Entries taken from a collection
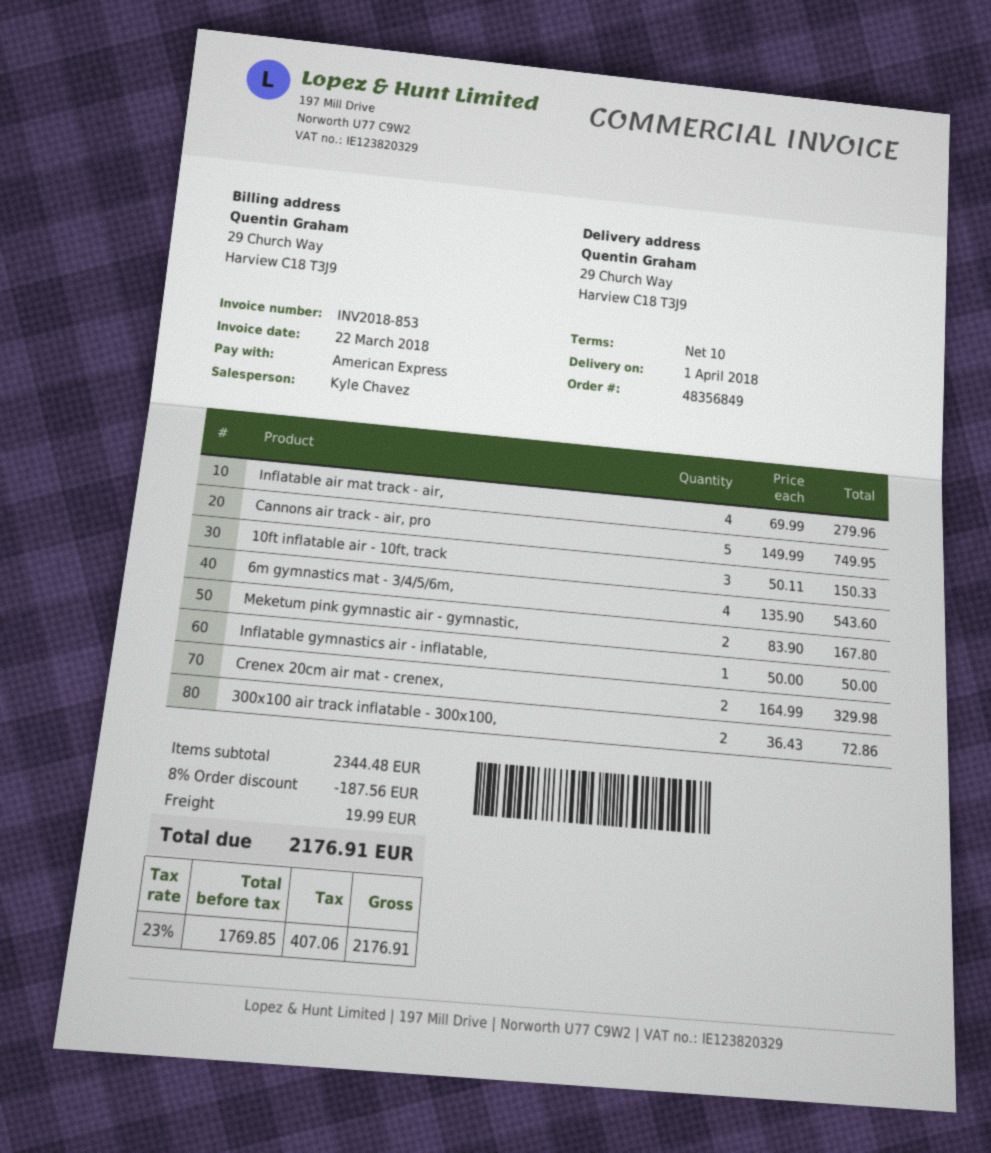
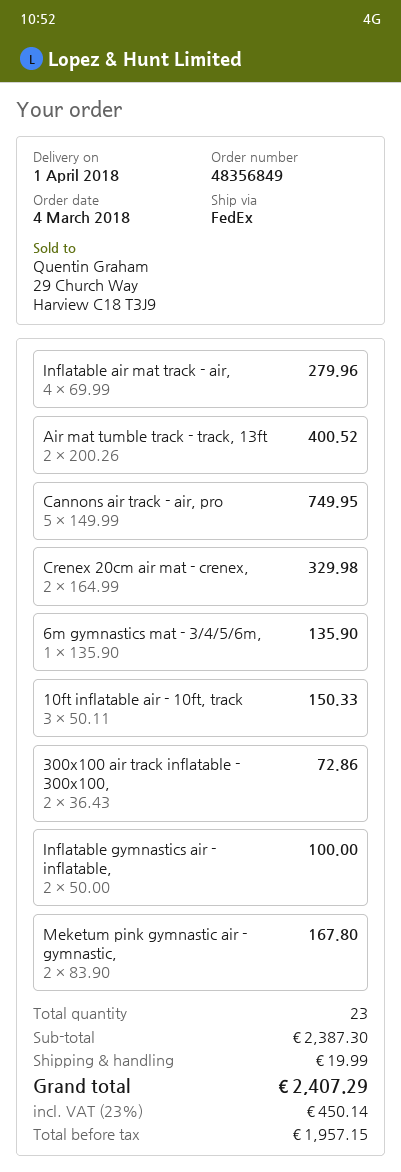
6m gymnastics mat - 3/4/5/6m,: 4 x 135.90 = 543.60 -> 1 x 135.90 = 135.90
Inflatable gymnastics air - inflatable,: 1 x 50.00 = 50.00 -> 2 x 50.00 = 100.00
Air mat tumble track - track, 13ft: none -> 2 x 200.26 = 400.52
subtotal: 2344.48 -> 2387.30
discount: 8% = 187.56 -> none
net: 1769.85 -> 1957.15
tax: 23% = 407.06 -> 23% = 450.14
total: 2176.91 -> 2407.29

YOUR TASK
Print all the records exactly, minus any images.

YOUR SOLUTION
6m gymnastics mat - 3/4/5/6m,: 4 x 135.90 = 543.60 -> 1 x 135.90 = 135.90
Inflatable gymnastics air - inflatable,: 1 x 50.00 = 50.00 -> 2 x 50.00 = 100.00
Air mat tumble track - track, 13ft: none -> 2 x 200.26 = 400.52
subtotal: 2344.48 -> 2387.30
discount: 8% = 187.56 -> none
net: 1769.85 -> 1957.15
tax: 23% = 407.06 -> 23% = 450.14
total: 2176.91 -> 2407.29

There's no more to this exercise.